Combien de temps faut-il, selon vous, pour vraiment bénéficier du régime sans-gluten ?
Je ne conseille pas le régime sans gluten hormis pour les cas d’allergie diagnostiquée. Je préconise davantage de limiter celui-ci sans toutefois totalement l’exclure avec la consommation de petit épeautre.
Faut-il absolument diminuer son taux de masse grasse en se privant de certains aliments ou comment gérer ses apports caloriques quotidiens ?
Là encore, tout dépend du profil. Un coureur de classique de début de saison risque de souffrir du froid si son taux de masse grasse est trop bas. Je crois surtout qu’il faut veiller à un apport suffisant d’acides gras essentiels sous forme d’huile bios, vierges, de premières pression à froid, de poissons gras, d’oléagineux sans toutefois éliminer les graisses saturées.

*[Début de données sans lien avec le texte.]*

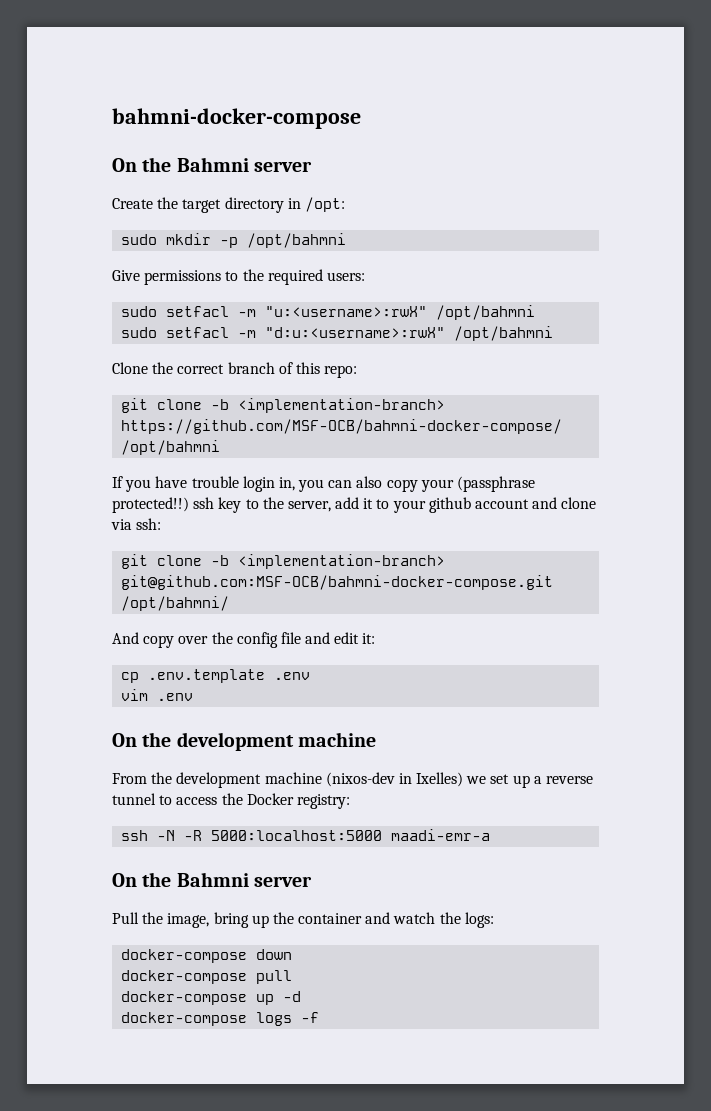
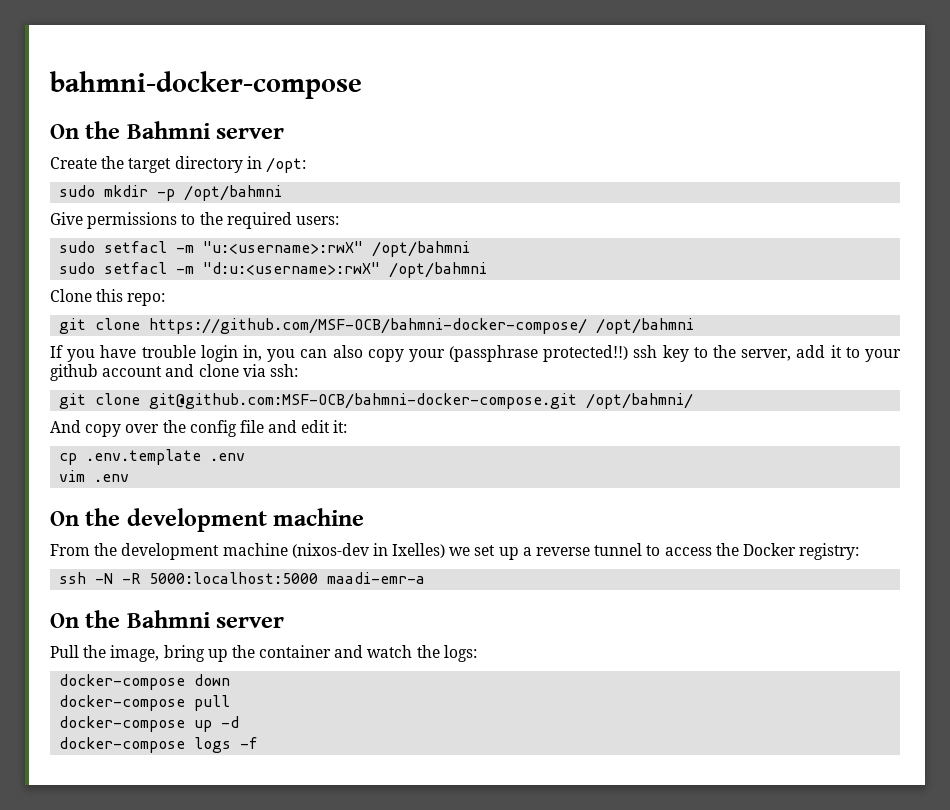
[152,362,293,374] the correct branch of -> (92, 295) none
[211,398,446,413] -b <implementation-branch> -> (141, 324) none
[211,554,446,569] -b <implementation-branch> -> (141, 399) none

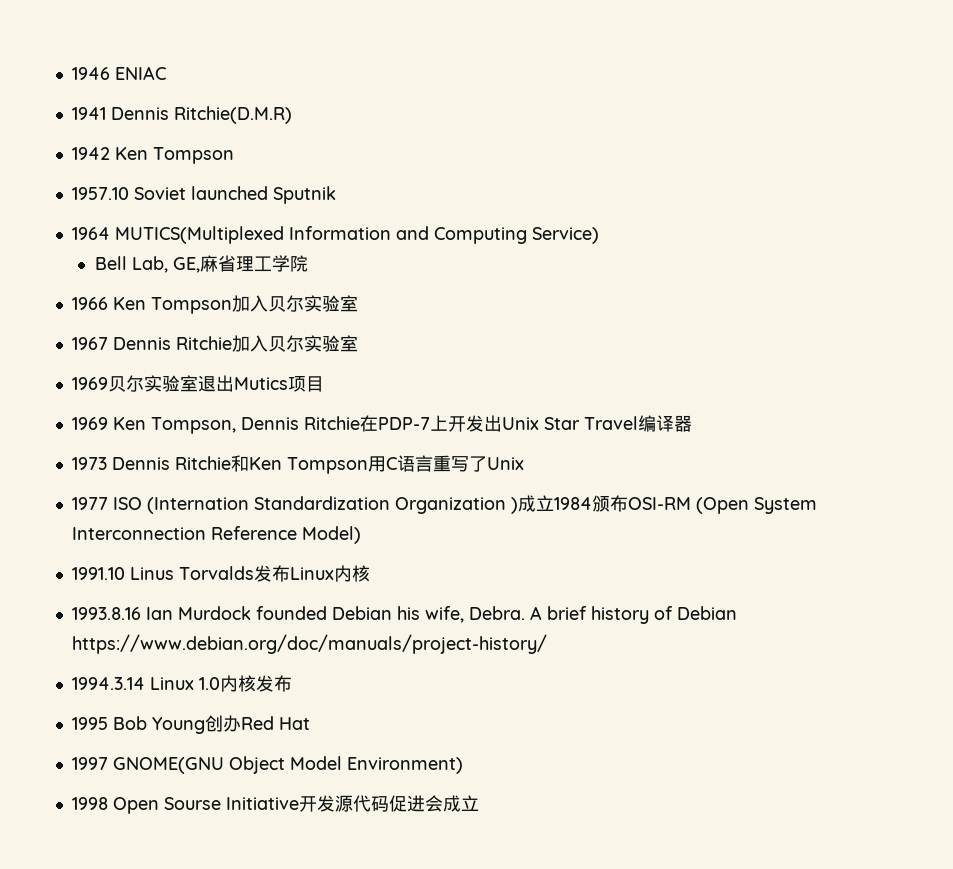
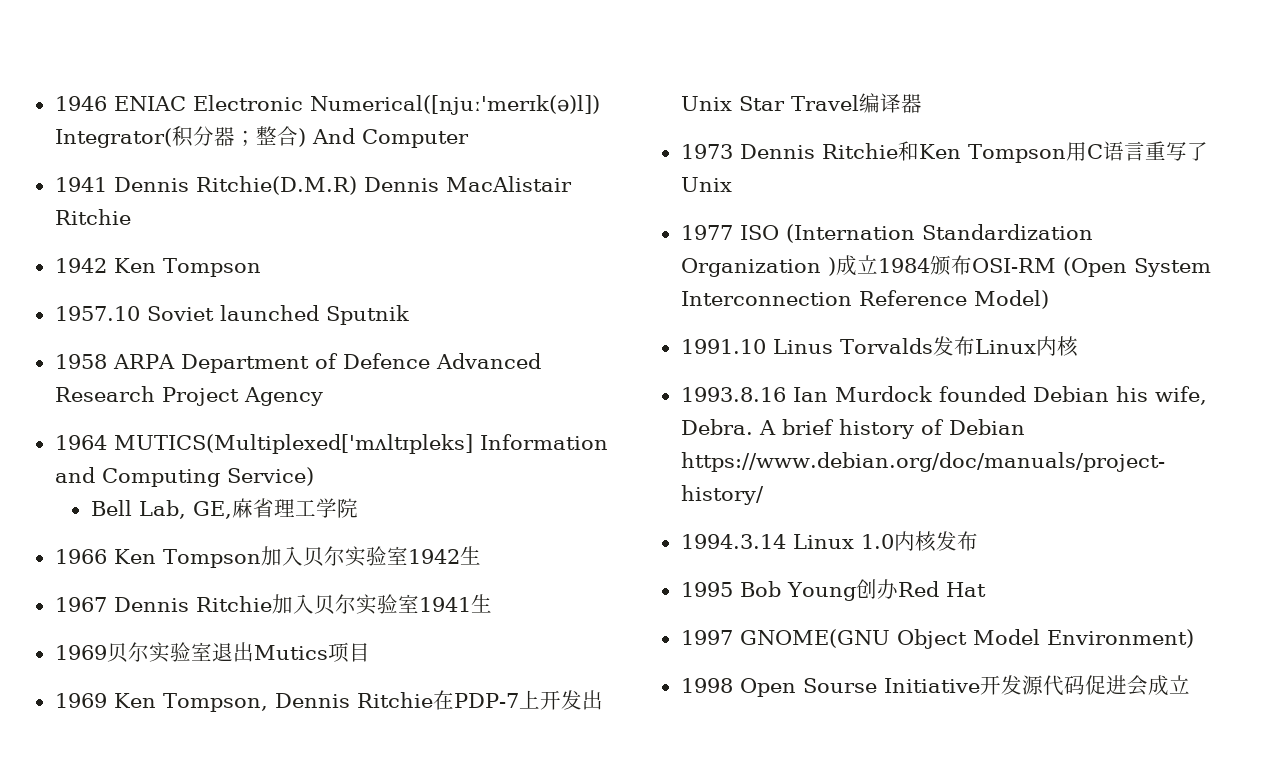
(166, 73) none -> [192,95,600,115] [54,126,469,148] Electronic Numerical([njuː'merɪk(ə)l]) Integrator(积分器；整合) And Computer
(292, 115) none -> [363,176,572,192] [54,209,131,225] Dennis MacAlistair Ritchie
(336, 195) none -> [54,353,541,373] [54,386,323,406] // 1958 ARPA Department of Defence Advanced Research Project Agency
[114,226,284,244] MUTICS(Multiplexed -> [113,434,473,454] MUTICS(Multiplexed['mʌltɪpleks]
(358, 303) none -> [407,546,481,565] 1942生
(358, 343) none -> [418,594,492,613] 1941生

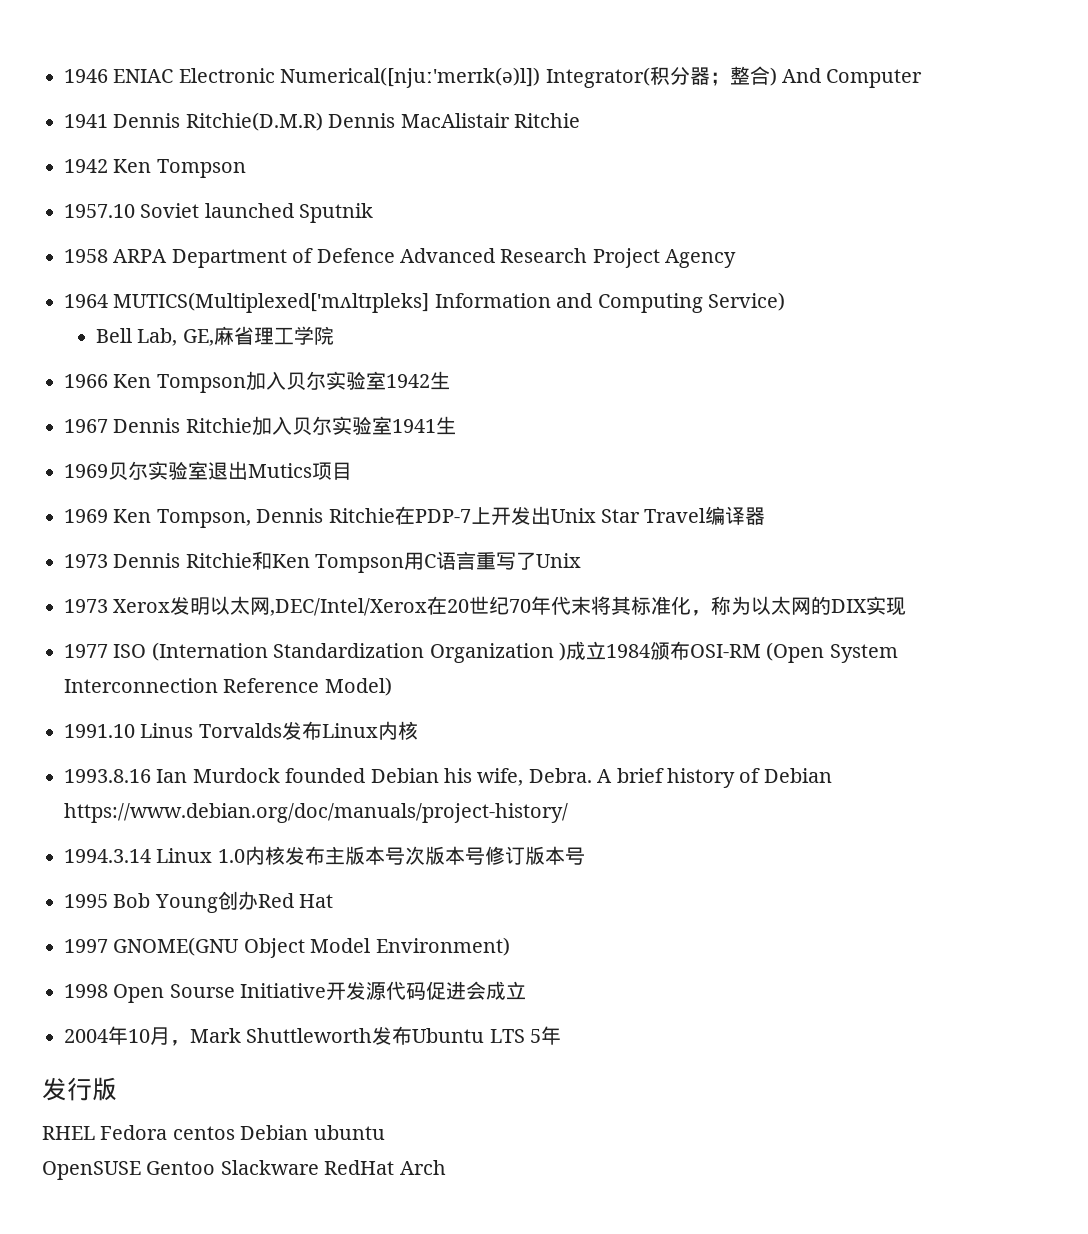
(732, 184) none -> [64,596,907,616] // 1973 Xerox发明以太网,DEC/Intel/Xerox在20世纪70年代末将其标准化，称为以太网的DIX实现
(978, 541) none -> [324,846,585,865] 主版本号次版本号修订版本号
(1190, 684) none -> [64,1026,562,1046] [42,1077,117,1101] [42,1125,385,1140] [42,1160,446,1180] // 2004年10月，Mark Shuttleworth发布Ubuntu LTS 5年 // 发行版 // RHEL Fedora centos Debian ubuntu // OpenSUSE Gentoo Slackware RedHat Arch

Certains acides gras ont des vertus immunitaires très intéressantes. Ils participent en outre à une bonne souplesse et fluidité membranaire, et donc à de meilleurs échanges cellulaires.
Les traitements par les plantes, les huiles essentielles, les herbes font-ils partie de votre panel d’actions ?
Essentiellement les compléments alimentaires sans colorant, conservateur et édulcorant, la phytothérapie. Mais seulement si nécessaire. Une étude du terrain et du contenu de l’assiette doit avoir été réalisée au préalable.
Quelle est la place pour le plaisir dans tout ça et notamment la consommation de vin ?
L’alcool contrarie la récupération. Seul le vin rouge, avec ses antioxydants, pourrait avoir des vertus santé. Je pense qu’une consommation modérée de ce breuvage, à l’écart d’échéances importantes, est tout à fait possible.
Selon vous, sur une échelle de 1 à 101, à quel niveau sommes-nous dans le vélo dans cette approche de la micronutrition ?
Difficile de répondre précisément à cette question, car il existe une très grande hétérogénéité. Certains coureurs ont fait de la nutrition, à l’instar de l’entraînement spécifique, une priorité. D’autres s’en moquent et/ou n’ont pas réellement pris conscience des bienfaits d’une alimentation adaptée. Mais d’un autre côté, que voulez-vous dire à un coureur qui mange mal, mais qui gagne ? Que peut-être bientôt, pour continuer à gagner, il devra revoir le contenu de son assiette ? Toucher à l’assiette, c’est un peu toucher à l’affectif. Alors prudence. Je dirais donc 50. Il me semble que les choses commencent à bouger.